Eeny Meeny Miny Mo…

For my semester long 2150 project, I am torn between two ideas. My first idea is to cover a local animal sanctuary, called . With tigers, lions, llamas, and various farm animals, the sanctuary would offer rich visuals and possibly attractive audios.
My roommate had to volunteer there for a class last semester. I think I will have plenty of sources, from the owners and caretakers to the volunteers. Neighbors and veterinarians would be other additional sources. I have not yet begun contacting the sanctuary or possible sources as of yet, but it is a project for the near future.
My personal connection to this story is not a deep one– I just really love animals. I heard my roommate talking about this place and I am just very curious about it. How did the Dales- the married couple who started the sanctuary are both named Dale- choose Mid-Missouri to start a sanctuary? Where do these animals come from? I also want to know if the incident in Ohio has changed the way they operate their sanctuary.
My second idea is a story about multiculturalism at Hickman High School in Columbia. I come from a small town, where the racial distribution is probably  99% white. However, I am fascinated by other cultures and how they all weave into one society, especially in a contained area like Hickman.

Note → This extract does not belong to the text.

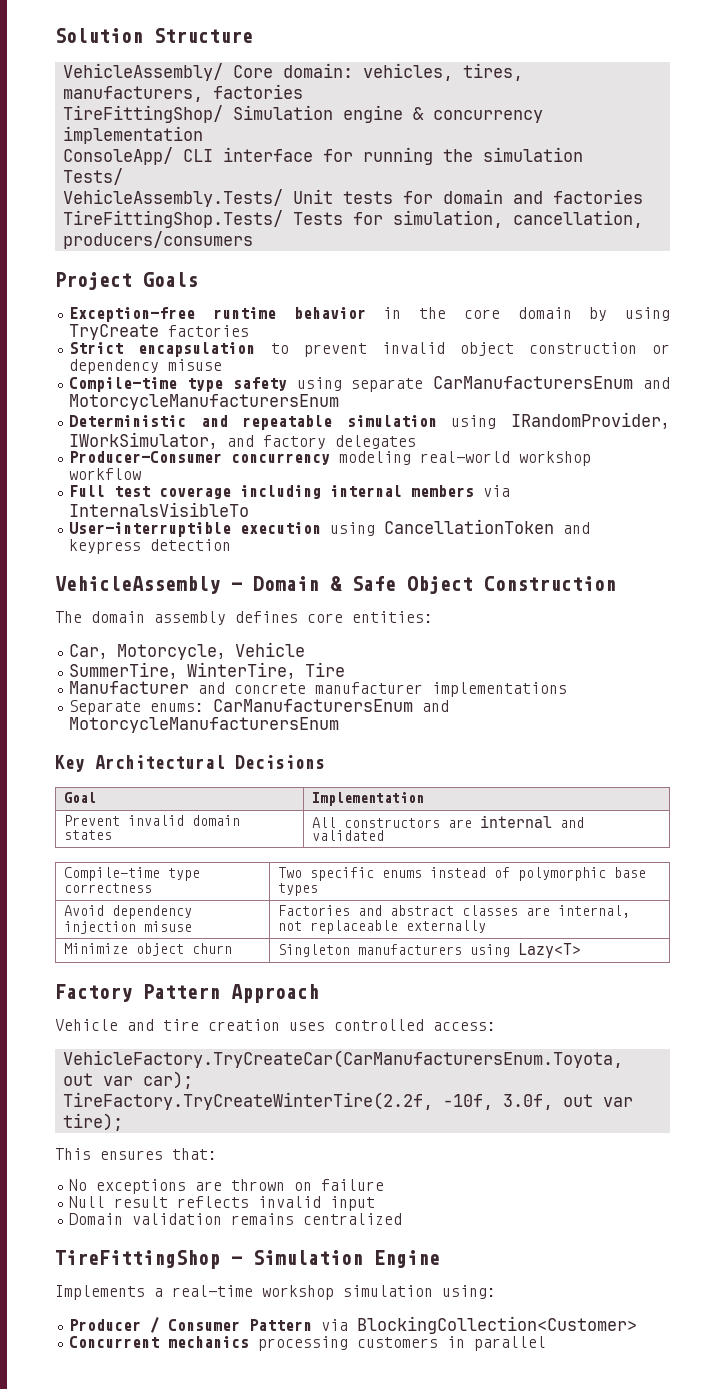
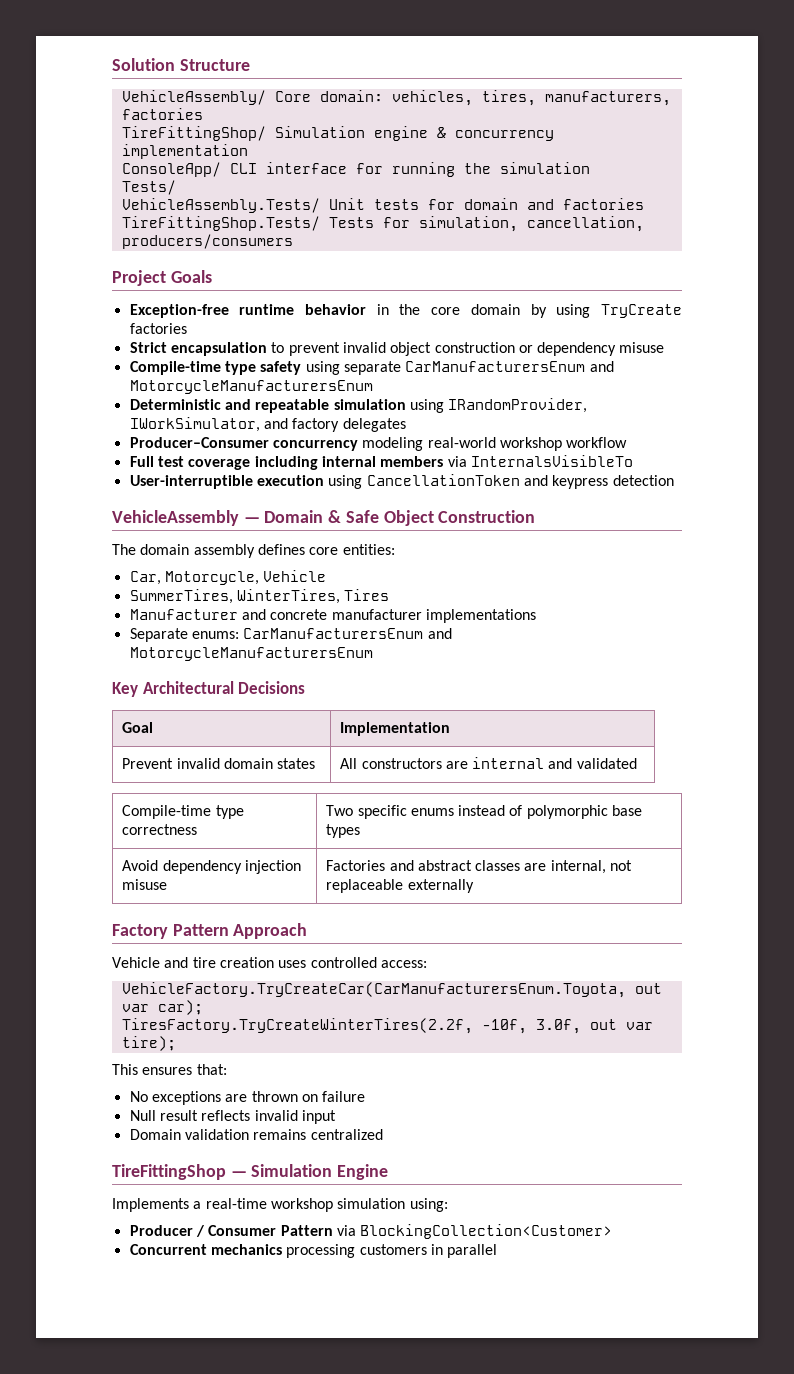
- SummerTire, WinterTire, Tire
+ SummerTires, WinterTires, Tires
- Minimize object churn | Singleton manufacturers using Lazy<T>
- TireFactory.TryCreateWinterTire(2.2f, -10f, 3.0f, out var tire);
+ TiresFactory.TryCreateWinterTires(2.2f, -10f, 3.0f, out var tire);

I want to know how culture, identity, and acceptance all tie together. As the culturally-undeveloped baby journalist that I am, I think this would not only be a good story but would really bring true learning and development for me.
This seems like the obvious choice here, right? But this story, I think, will definitely bring about so many more challenges. First of all, it’s getting permission. Once again, I have not begun contacting sources yet.
The subject itself is also very broad. I will need to find something within the topic to focus on. I’m thinking about trying to find a teacher connected to the story, or maybe the principal.
It’s a difficult choice- a story with fewer obstacles about something I love? Or the story with roadblocks that will really test me?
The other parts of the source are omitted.